Records from a data source:

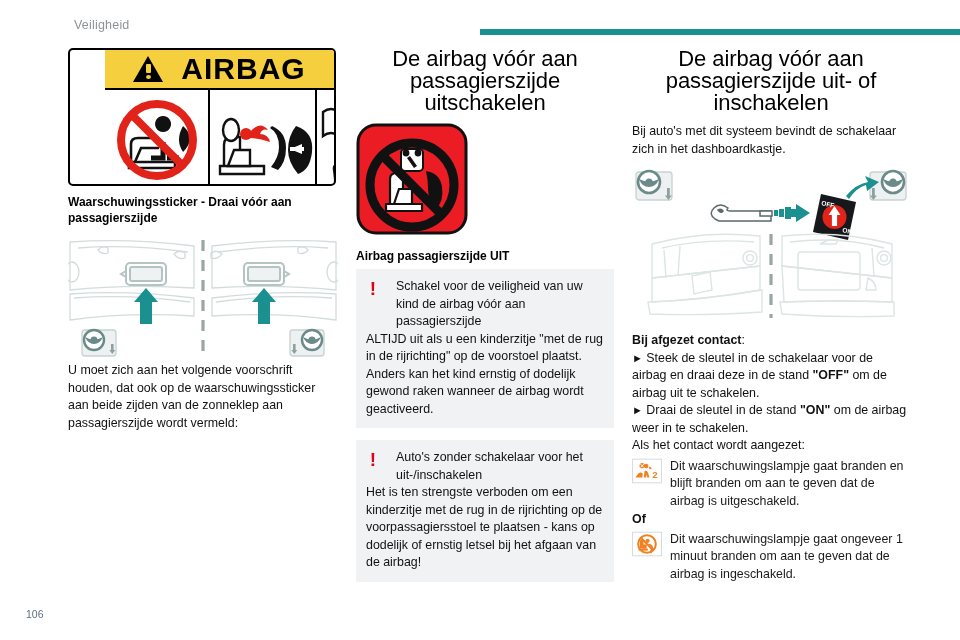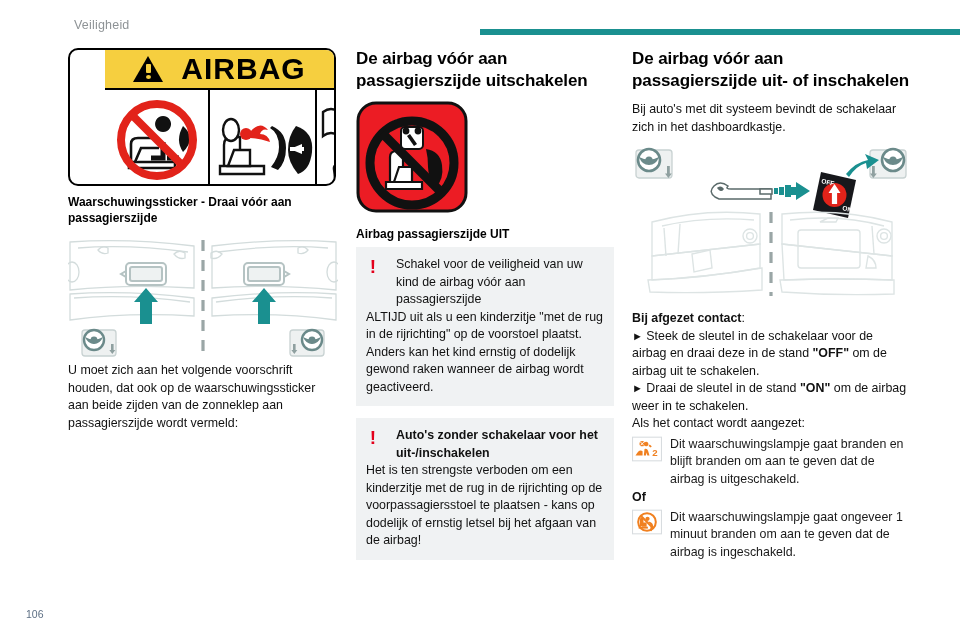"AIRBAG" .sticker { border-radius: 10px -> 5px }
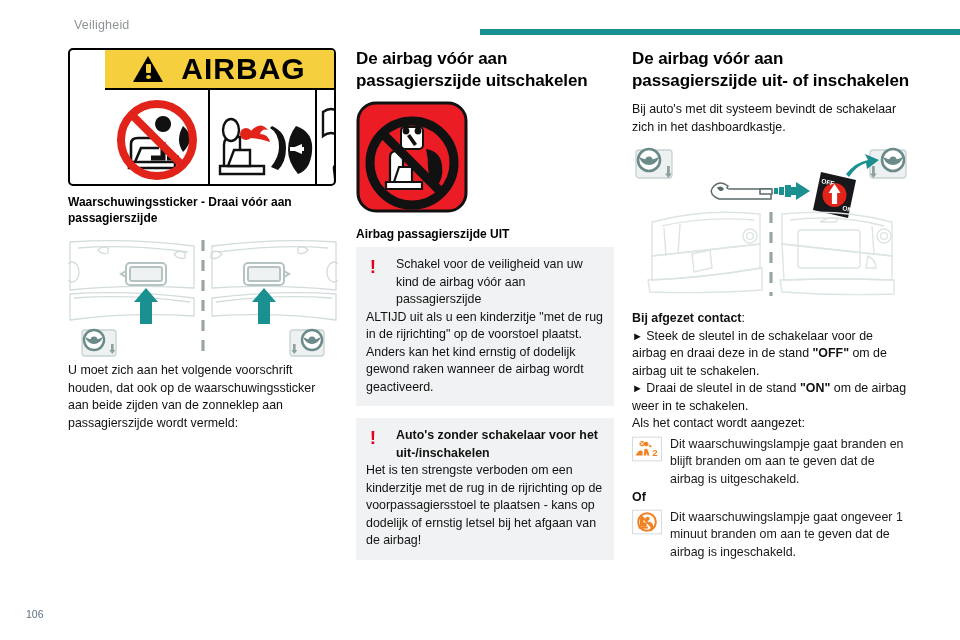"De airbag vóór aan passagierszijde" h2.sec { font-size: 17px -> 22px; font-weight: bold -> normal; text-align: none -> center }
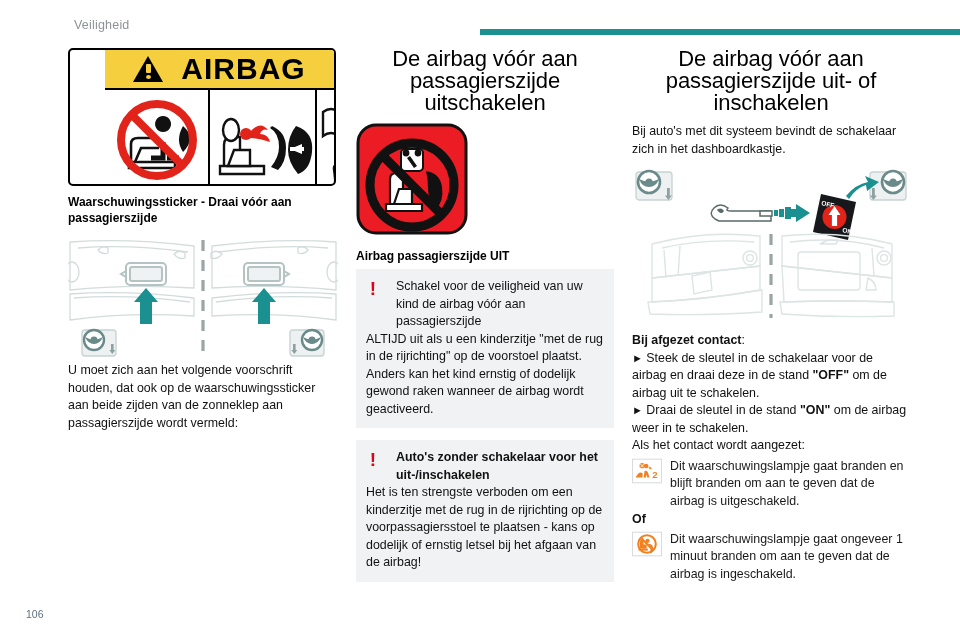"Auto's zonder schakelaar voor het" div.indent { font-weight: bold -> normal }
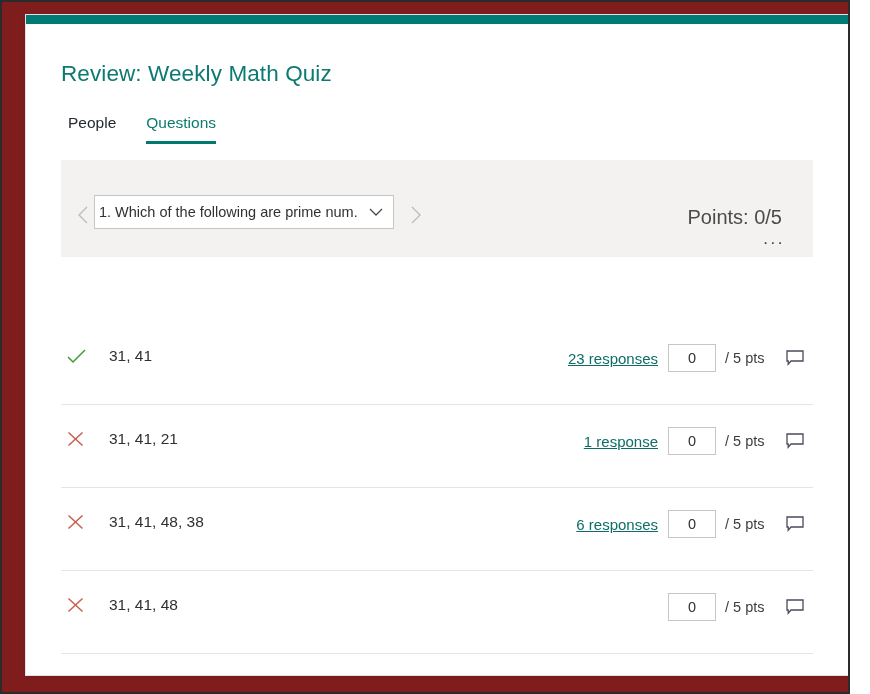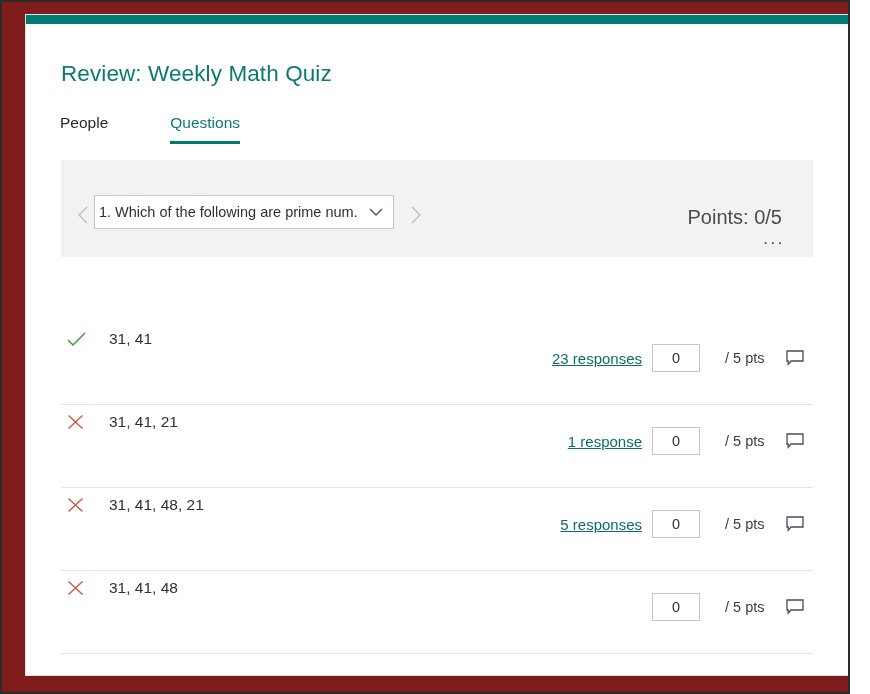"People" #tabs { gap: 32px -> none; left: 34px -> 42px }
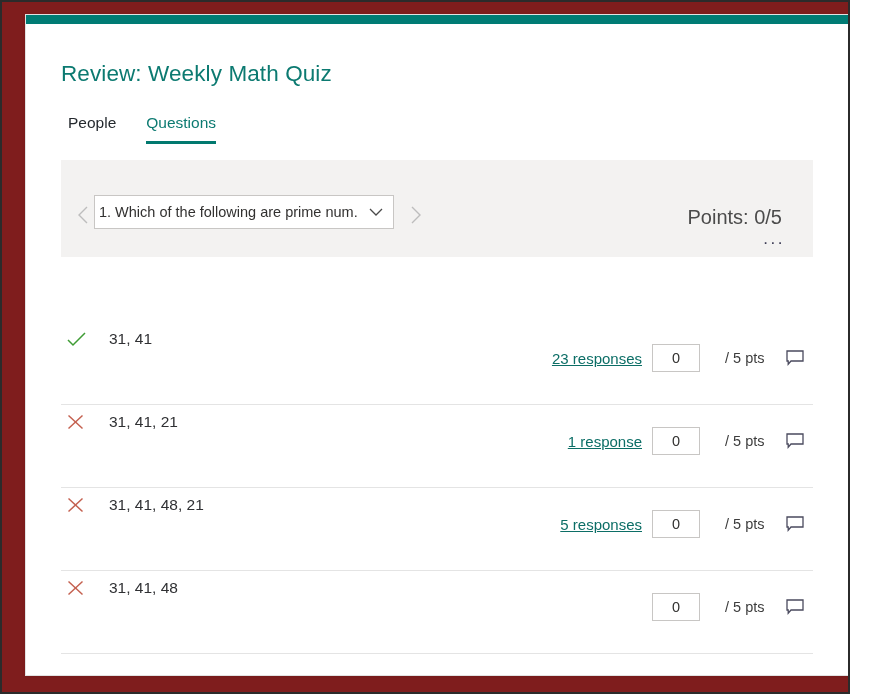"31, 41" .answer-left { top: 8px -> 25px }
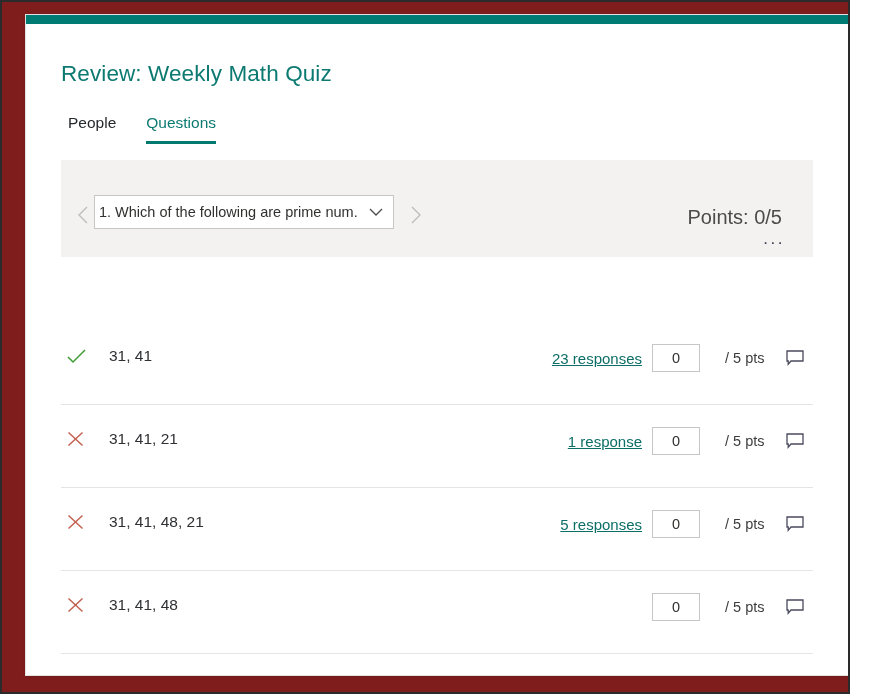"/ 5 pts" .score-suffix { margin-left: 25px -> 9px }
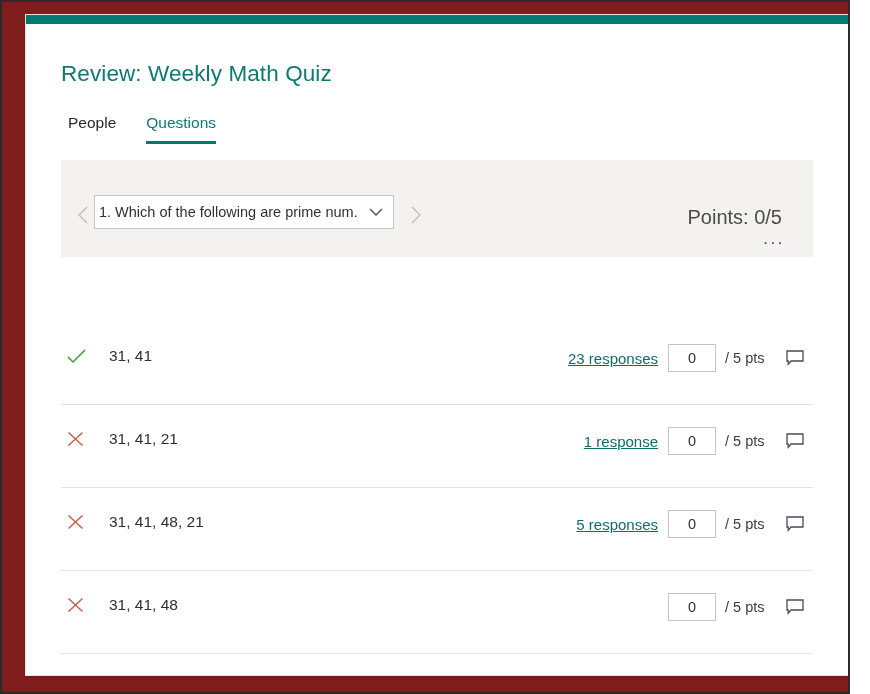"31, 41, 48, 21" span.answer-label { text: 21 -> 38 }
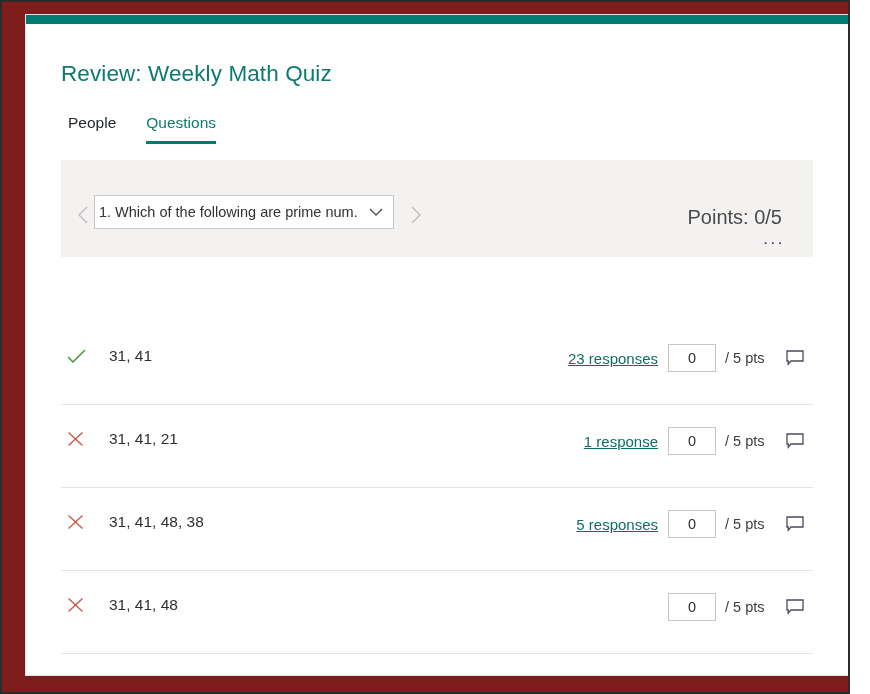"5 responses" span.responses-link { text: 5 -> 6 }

Instructions for the task » Please write out the lines above exactly, from the one that contains "text: 21 ->" through the final line, and include none of the pictures.

Task output »
"31, 41, 48, 21" span.answer-label { text: 21 -> 38 }
"5 responses" span.responses-link { text: 5 -> 6 }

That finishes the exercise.